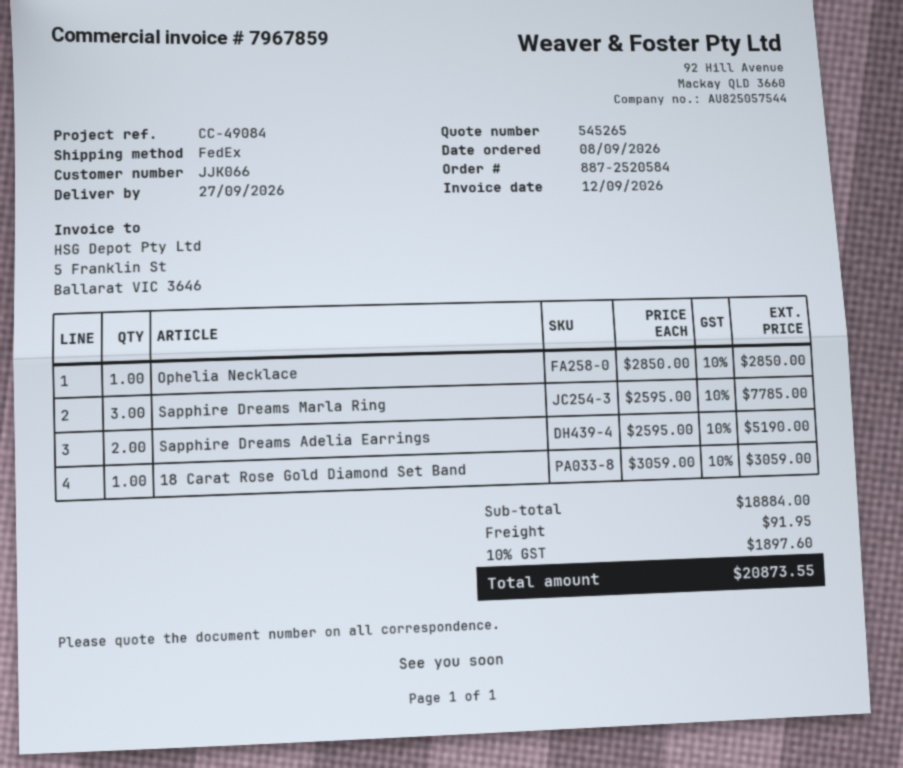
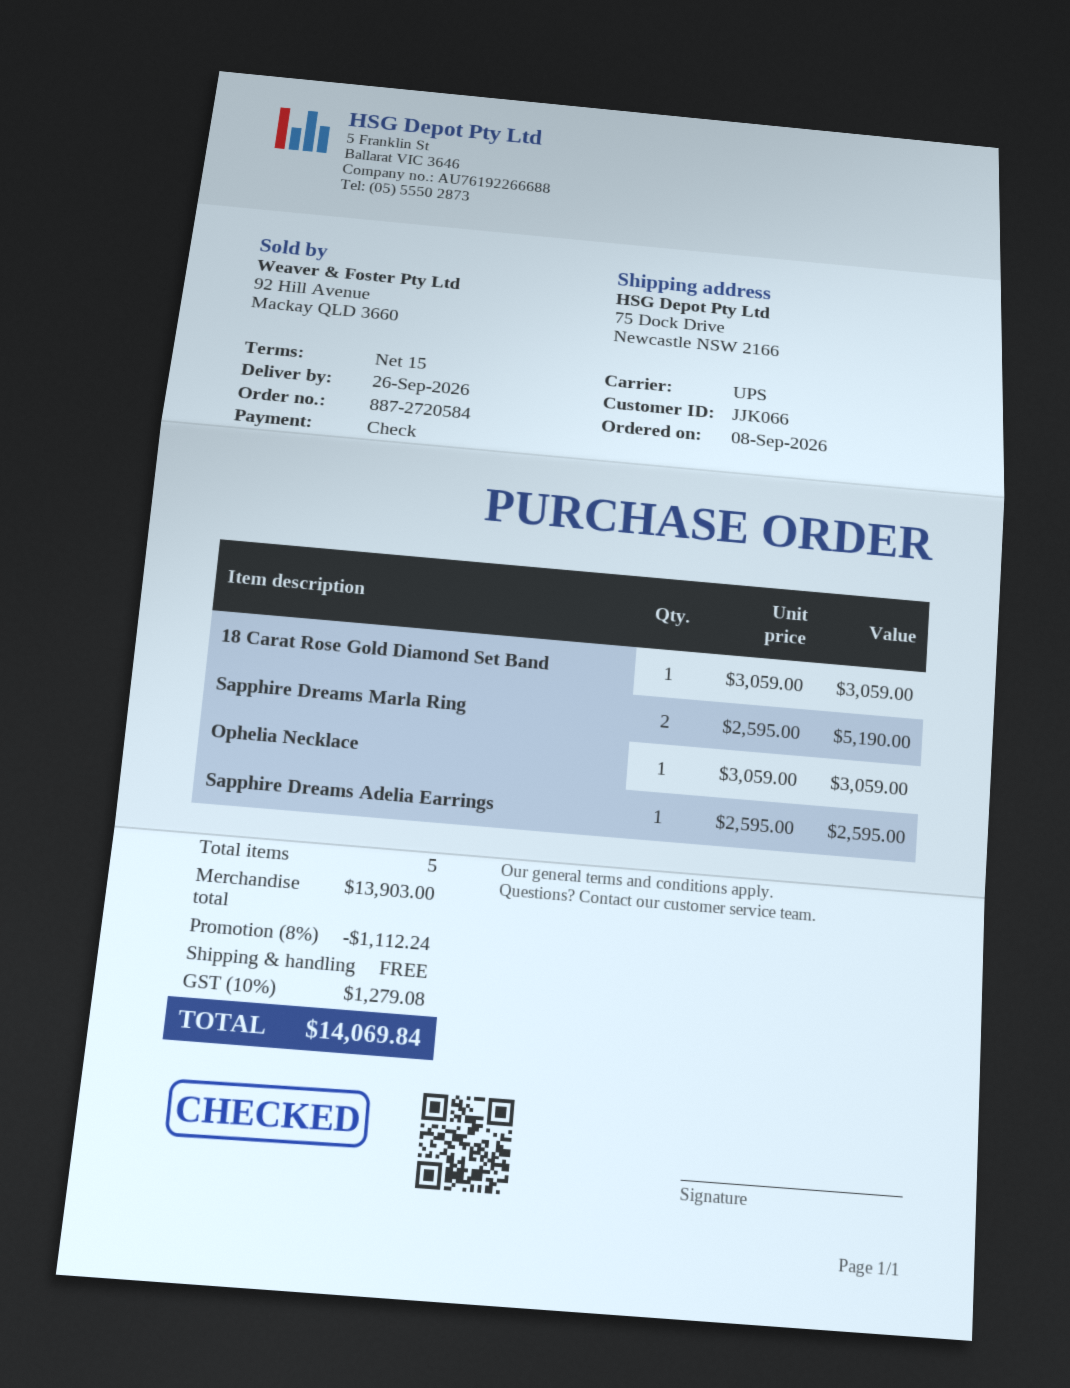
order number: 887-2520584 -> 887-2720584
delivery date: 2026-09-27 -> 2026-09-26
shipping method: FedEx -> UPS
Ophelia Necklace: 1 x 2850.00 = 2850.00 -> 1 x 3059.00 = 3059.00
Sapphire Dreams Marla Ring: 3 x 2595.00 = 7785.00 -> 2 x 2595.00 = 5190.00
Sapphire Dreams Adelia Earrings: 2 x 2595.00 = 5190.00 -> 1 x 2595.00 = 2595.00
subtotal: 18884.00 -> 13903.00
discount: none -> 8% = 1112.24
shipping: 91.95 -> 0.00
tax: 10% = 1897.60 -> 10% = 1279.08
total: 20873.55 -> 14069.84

...

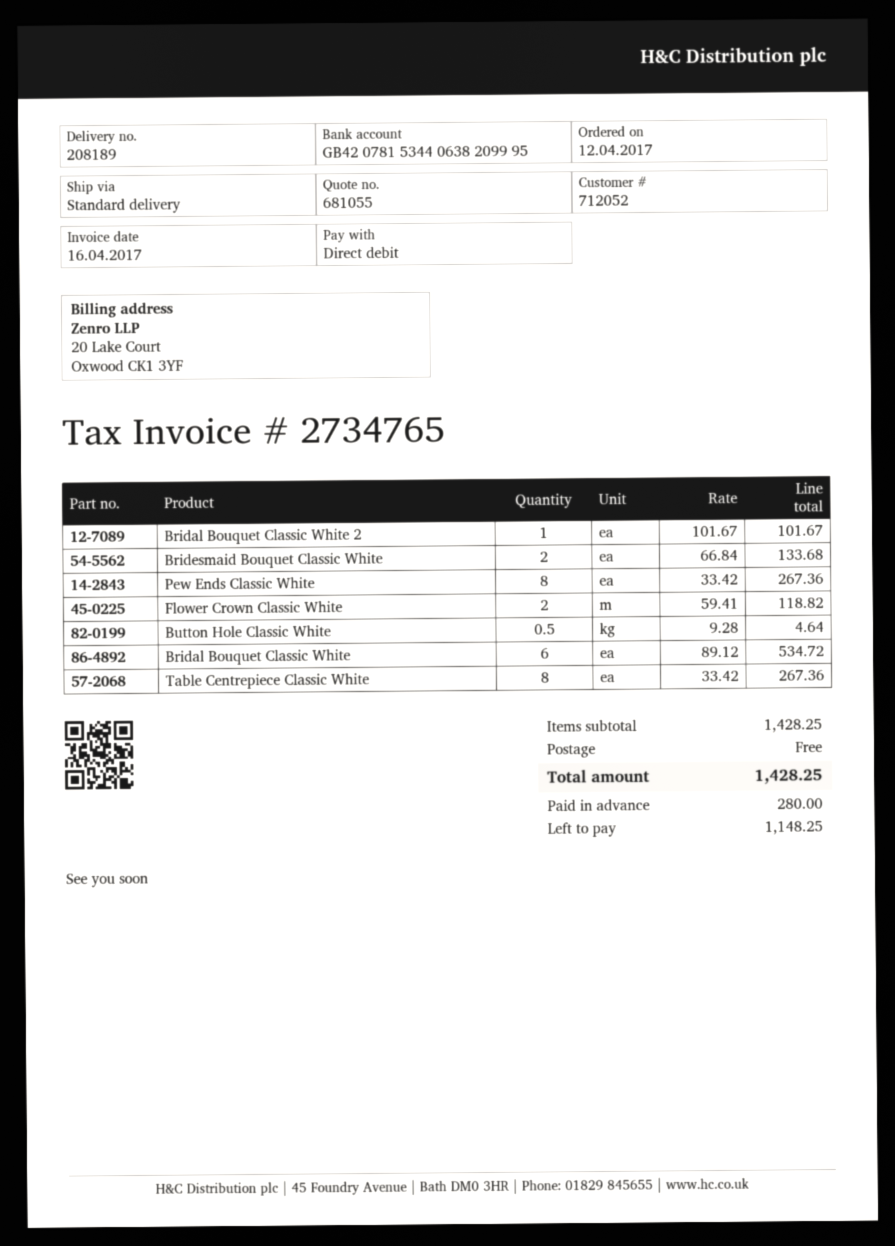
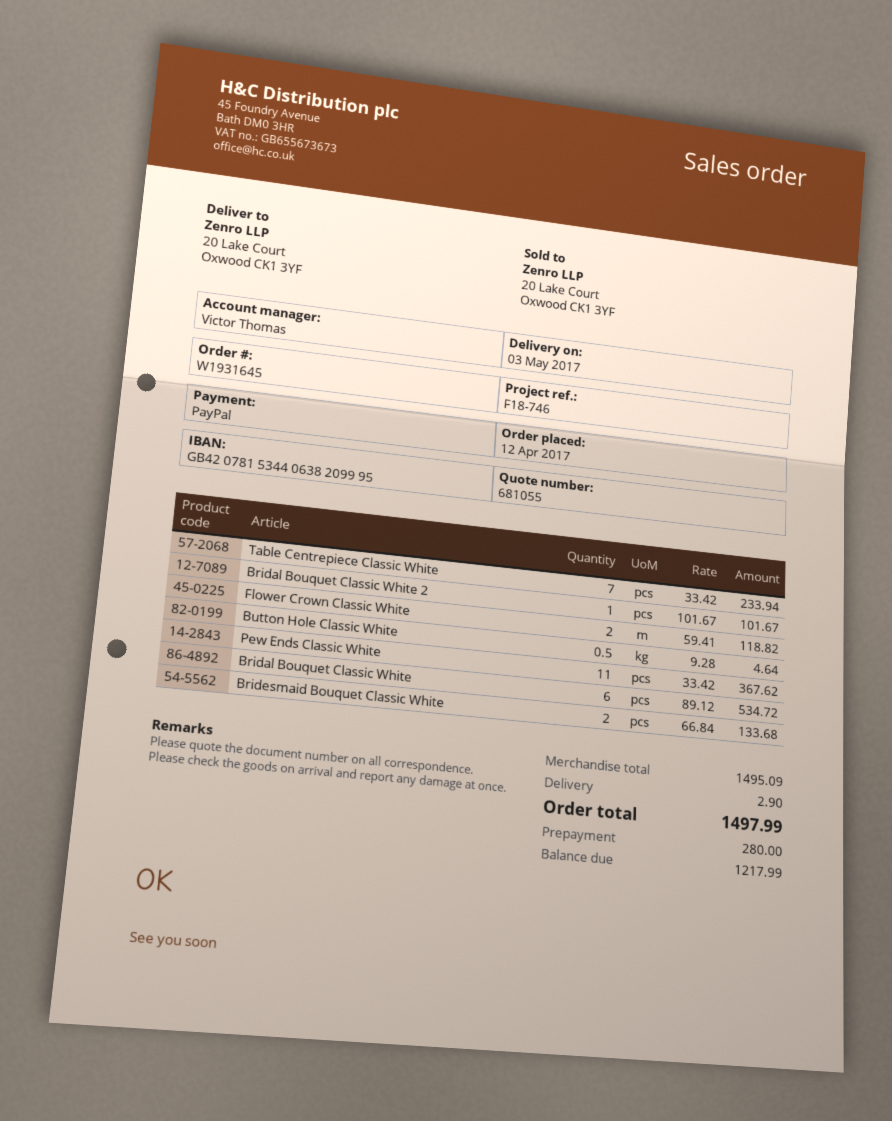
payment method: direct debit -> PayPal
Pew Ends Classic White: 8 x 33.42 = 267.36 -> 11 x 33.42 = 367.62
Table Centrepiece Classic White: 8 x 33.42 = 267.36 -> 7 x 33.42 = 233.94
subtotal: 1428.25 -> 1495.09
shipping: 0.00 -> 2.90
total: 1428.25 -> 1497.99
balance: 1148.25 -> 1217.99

---

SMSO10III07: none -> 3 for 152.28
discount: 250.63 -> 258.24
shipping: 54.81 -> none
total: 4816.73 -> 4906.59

▸ TASK BRIEF:
Go through the listing above and write out exactly the lines starting with the one holding "SMSO10III07: none -> 3 for 152.28" and running through the one holding "total: 4816.73 -> 4906.59", ends included, and no others.

▸ ANSWER AREA:
SMSO10III07: none -> 3 for 152.28
discount: 250.63 -> 258.24
shipping: 54.81 -> none
total: 4816.73 -> 4906.59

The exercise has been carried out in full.